Now in Egypt we are trying to let monastic life return to many deserted monasteries. We had hundreds of monasteries in the past. We are now working in the White Monastery of St. Shenouda, in the Red Monastery in front of this white one, and in about four monasteries in the mountain of Akhmim, trying to send monks to this area to let monastic life return. . . . If you come (to visit our monasteries), you will be deeply welcomed and you will see something about the ancient monastic life and the expansion of monasticism today. I myself, in only the single monastery of Anba Bishoi, ordained about 150 monks, new monks. For this reason, we had to build many new cells in the monasteries to receive those new novices who want to prepare themselves for monasticism. Also, in every monastery now we have a retreat house for those youth who want to come to the monastery to spend some days of spiritual experience under spiritual guidance. Some of them like monastic life and become monks.

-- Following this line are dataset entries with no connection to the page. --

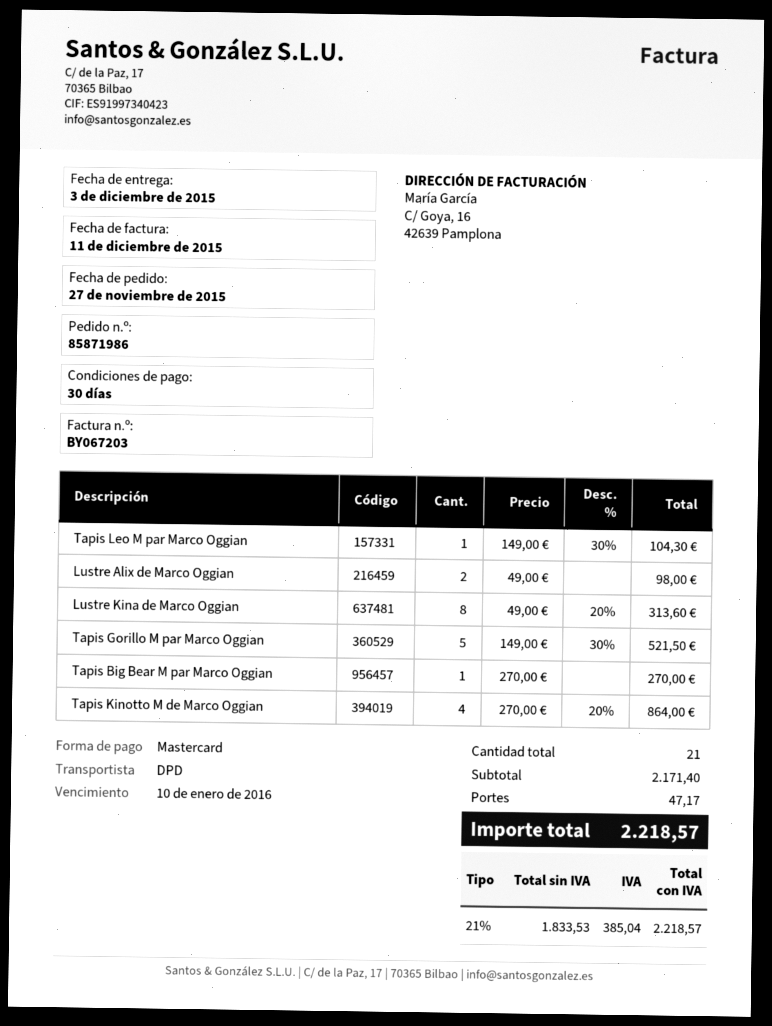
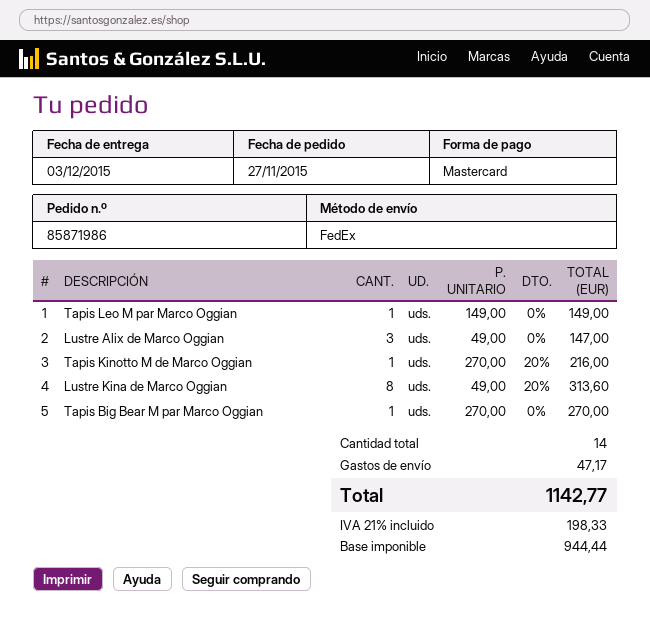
shipping method: DPD -> FedEx
Tapis Leo M par Marco Oggian: 1 x 149.00 - 30% = 104.30 -> 1 x 149.00 = 149.00
Lustre Alix de Marco Oggian: 2 x 49.00 = 98.00 -> 3 x 49.00 = 147.00
Tapis Gorillo M par Marco Oggian: 5 x 149.00 - 30% = 521.50 -> none
Tapis Kinotto M de Marco Oggian: 4 x 270.00 - 20% = 864.00 -> 1 x 270.00 - 20% = 216.00
total quantity: 21 -> 14
net: 1833.53 -> 944.44
tax: 21% = 385.04 -> 21% = 198.33
total: 2218.57 -> 1142.77

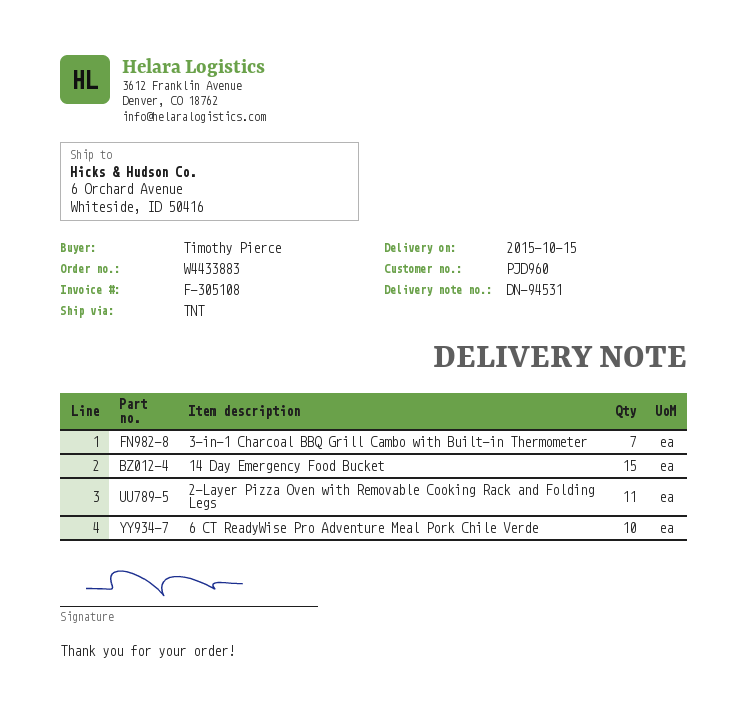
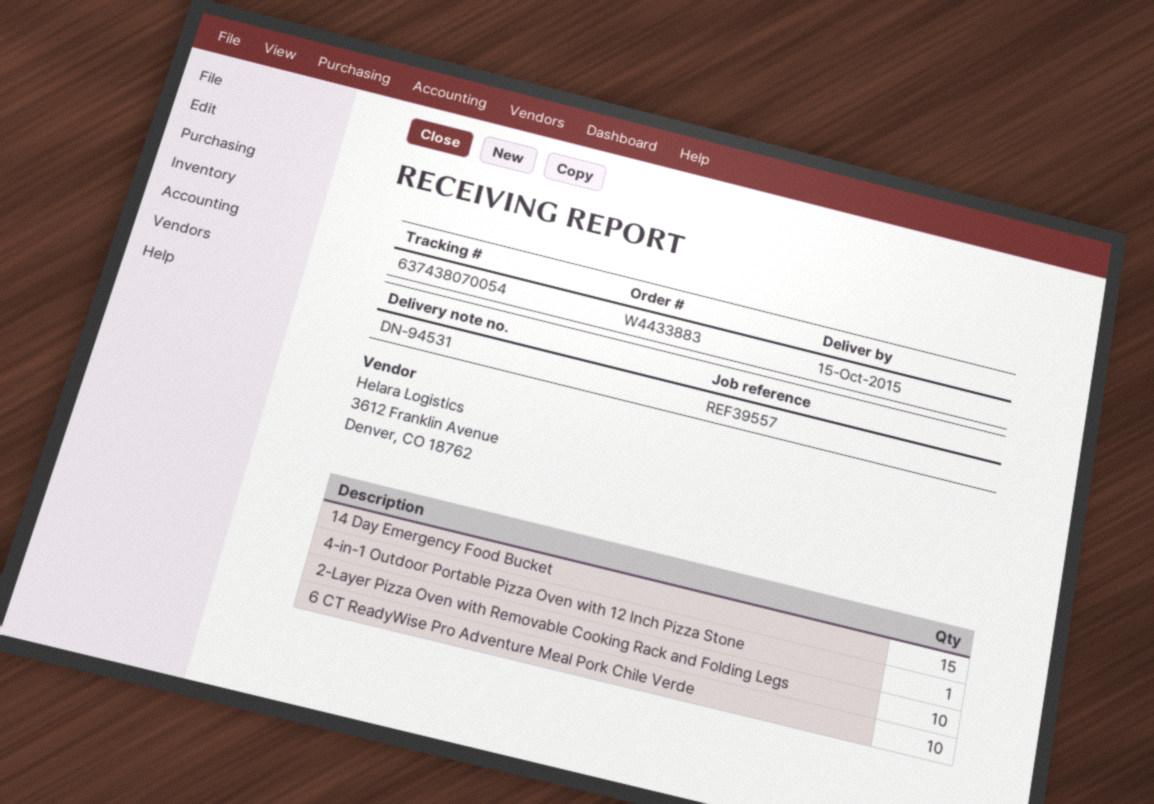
3-in-1 Charcoal BBQ Grill Cambo with Built-in Thermometer: 7 -> none
2-Layer Pizza Oven with Removable Cooking Rack and Folding Legs: 11 -> 10
4-in-1 Outdoor Portable Pizza Oven with 12 Inch Pizza Stone: none -> 1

We have great work in Sunday schools. In Sunday schools we prepare the children from the very beginning of their lives to live a spiritual life, to live in the Lord, some of these children join the seminary, some become Sunday school teachers, and some of those Sunday school teachers join the seminary. And when they graduate from the univeristy and the seminary and sunday school, they go to the monsteries to become monks -- some of them -- and some of them become parish priests. So, through the revival of Sunday schools we prepare a great number of persons to be monks. To live a spiritual life for their own benefit is all right; if the church needs some of them to serve, that is all right.

We don't oblige any monk to lead a certain life. For he who wants to live in the monastery as part of the congregation, that is all right. If he wants to lead a life of solitude inside the monastery, that is all right. If he wants a cell of solitude outside the monastery or on the near hills, that will be all right. He who wants to live in a cave will have the permission to live in a cave. We have all kinds of monasticism.

I thank you for listening; I am sorry to use your time in such a long address.